Here's a look at that two-year French study that's been referred to earlier:

[ame=http://www.youtube.com/watch?v=ymUeQ0QfKI4]GMO KILLS! Study by Private French Firm - YouTube[/ame]

Couple of reveling takeaways:
Prior to this, studies controlled by Monsanto had been limited to three months duration; and this one shows the shit-hits-the-fan moment on experimental rats at four months :eusa_think: ; that previous studies isolated elements like glysophate individually, rather than the end product of what happens after the plant processes it; and this:

""Monsanto requires contracts to be signed stipulating that the seeds must not be used for testing and an arrangement must be made prior to the testing".

:eusa_think:
 
Monsanto Protection Act put GM companies above the federal courts
Campaigners say that not even the US government can now stop the sale, planting, harvest or distribution of any GM seed​

The Guardian, April 4:

>> Monsanto and the US farm biotech industry wield legendary power.
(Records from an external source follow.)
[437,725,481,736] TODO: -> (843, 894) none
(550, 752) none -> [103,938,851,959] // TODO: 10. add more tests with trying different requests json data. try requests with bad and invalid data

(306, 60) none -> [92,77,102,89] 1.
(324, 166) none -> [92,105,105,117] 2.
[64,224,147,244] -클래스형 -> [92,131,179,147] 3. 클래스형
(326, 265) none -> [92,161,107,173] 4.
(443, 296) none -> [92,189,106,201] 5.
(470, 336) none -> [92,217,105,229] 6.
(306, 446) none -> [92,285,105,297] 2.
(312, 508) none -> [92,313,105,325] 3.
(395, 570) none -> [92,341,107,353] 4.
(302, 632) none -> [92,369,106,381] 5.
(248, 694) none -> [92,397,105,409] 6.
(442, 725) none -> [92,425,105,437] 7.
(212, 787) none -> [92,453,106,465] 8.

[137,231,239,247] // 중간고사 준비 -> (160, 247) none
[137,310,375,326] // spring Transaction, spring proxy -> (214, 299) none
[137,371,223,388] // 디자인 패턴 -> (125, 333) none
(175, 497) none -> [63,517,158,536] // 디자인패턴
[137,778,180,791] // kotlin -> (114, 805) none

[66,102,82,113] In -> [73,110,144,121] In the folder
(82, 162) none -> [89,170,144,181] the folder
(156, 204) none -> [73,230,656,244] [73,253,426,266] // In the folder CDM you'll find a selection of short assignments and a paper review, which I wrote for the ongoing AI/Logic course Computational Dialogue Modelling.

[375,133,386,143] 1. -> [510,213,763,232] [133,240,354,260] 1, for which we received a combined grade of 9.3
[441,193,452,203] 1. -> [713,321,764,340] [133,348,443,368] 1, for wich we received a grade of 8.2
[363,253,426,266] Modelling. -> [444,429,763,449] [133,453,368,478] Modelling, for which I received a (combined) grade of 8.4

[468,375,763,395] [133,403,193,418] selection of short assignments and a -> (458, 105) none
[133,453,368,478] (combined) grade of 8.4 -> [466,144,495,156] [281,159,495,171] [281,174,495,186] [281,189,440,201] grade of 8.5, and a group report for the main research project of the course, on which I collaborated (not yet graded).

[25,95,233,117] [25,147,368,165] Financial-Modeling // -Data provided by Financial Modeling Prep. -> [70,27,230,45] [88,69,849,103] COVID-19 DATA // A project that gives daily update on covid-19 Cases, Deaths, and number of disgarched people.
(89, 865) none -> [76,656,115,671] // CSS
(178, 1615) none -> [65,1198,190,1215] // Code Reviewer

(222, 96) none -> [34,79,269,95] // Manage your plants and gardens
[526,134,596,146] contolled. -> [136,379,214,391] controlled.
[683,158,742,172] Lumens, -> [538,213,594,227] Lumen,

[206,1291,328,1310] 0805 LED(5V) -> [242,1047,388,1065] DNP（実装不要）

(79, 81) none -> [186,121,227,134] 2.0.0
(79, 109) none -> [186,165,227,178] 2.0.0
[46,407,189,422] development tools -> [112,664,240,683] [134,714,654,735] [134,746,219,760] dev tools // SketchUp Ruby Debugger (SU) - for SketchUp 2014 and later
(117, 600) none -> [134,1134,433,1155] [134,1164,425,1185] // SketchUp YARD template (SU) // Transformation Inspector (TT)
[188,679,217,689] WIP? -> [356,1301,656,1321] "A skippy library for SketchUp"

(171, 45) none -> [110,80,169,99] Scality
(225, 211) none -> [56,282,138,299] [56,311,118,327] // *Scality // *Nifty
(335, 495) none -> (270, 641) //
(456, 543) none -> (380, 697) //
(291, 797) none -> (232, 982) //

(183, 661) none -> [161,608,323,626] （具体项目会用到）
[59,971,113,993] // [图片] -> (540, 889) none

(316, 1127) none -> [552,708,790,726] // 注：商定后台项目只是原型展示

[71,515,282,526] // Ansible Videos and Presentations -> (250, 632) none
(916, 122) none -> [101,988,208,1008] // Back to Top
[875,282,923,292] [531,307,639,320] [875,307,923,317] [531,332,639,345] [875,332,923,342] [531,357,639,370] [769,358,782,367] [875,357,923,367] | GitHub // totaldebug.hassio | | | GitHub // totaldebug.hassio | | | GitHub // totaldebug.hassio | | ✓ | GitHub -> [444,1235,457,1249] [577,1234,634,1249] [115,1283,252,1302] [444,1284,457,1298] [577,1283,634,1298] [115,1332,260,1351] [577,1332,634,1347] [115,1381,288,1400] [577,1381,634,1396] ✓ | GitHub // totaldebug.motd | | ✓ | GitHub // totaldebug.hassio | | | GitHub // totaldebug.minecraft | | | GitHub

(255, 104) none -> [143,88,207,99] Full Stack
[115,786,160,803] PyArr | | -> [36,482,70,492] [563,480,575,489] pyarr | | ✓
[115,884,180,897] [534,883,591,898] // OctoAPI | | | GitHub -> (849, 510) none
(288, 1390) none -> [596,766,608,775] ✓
A revolving door allows corporate chiefs to switch to top posts in the Food and Drug Administration and other agencies; US embassies around the world push GM technology onto dissenting countries; government subsidies back corporate research; federal regulators do largely as the industry wants; the companies pay millions of dollars a year to lobby politicians; conservative thinktanks combat any political opposition; the courts enforce corporate patents on seeds; and the consumer is denied labels or information.

... The key phrases are a mouthful of legal mumbo jumbo but are widely thought to have been added to the bill by the Missouri republican senator Roy Blunt who is Monsanto's chief recipient of political funds.
<< (poster note: see link/story in post 322; and note the parallel between keeping consumer info secret (labels) and injecting this amendment anonymously)

(continuing story): >> The backlash has been furious. Senator Barbara Mikulski, chair of the powerful Senate appropriations committee which was ultimately responsible for the bill, has apologised. A Food Democracy Now petition has attracted 250,000 names and sections of the liberal press and blogosphere are outraged. "This provision is simply an industry ploy to continue to sell genetically engineered seeds even when a court of law has found they were approved by US department of agriculture illegally," says one petition. "It is unnecessary and an unprecedented attack on US judicial review. Congress should not be meddling with the judicial review process based solely on the special interest of a handful of companies."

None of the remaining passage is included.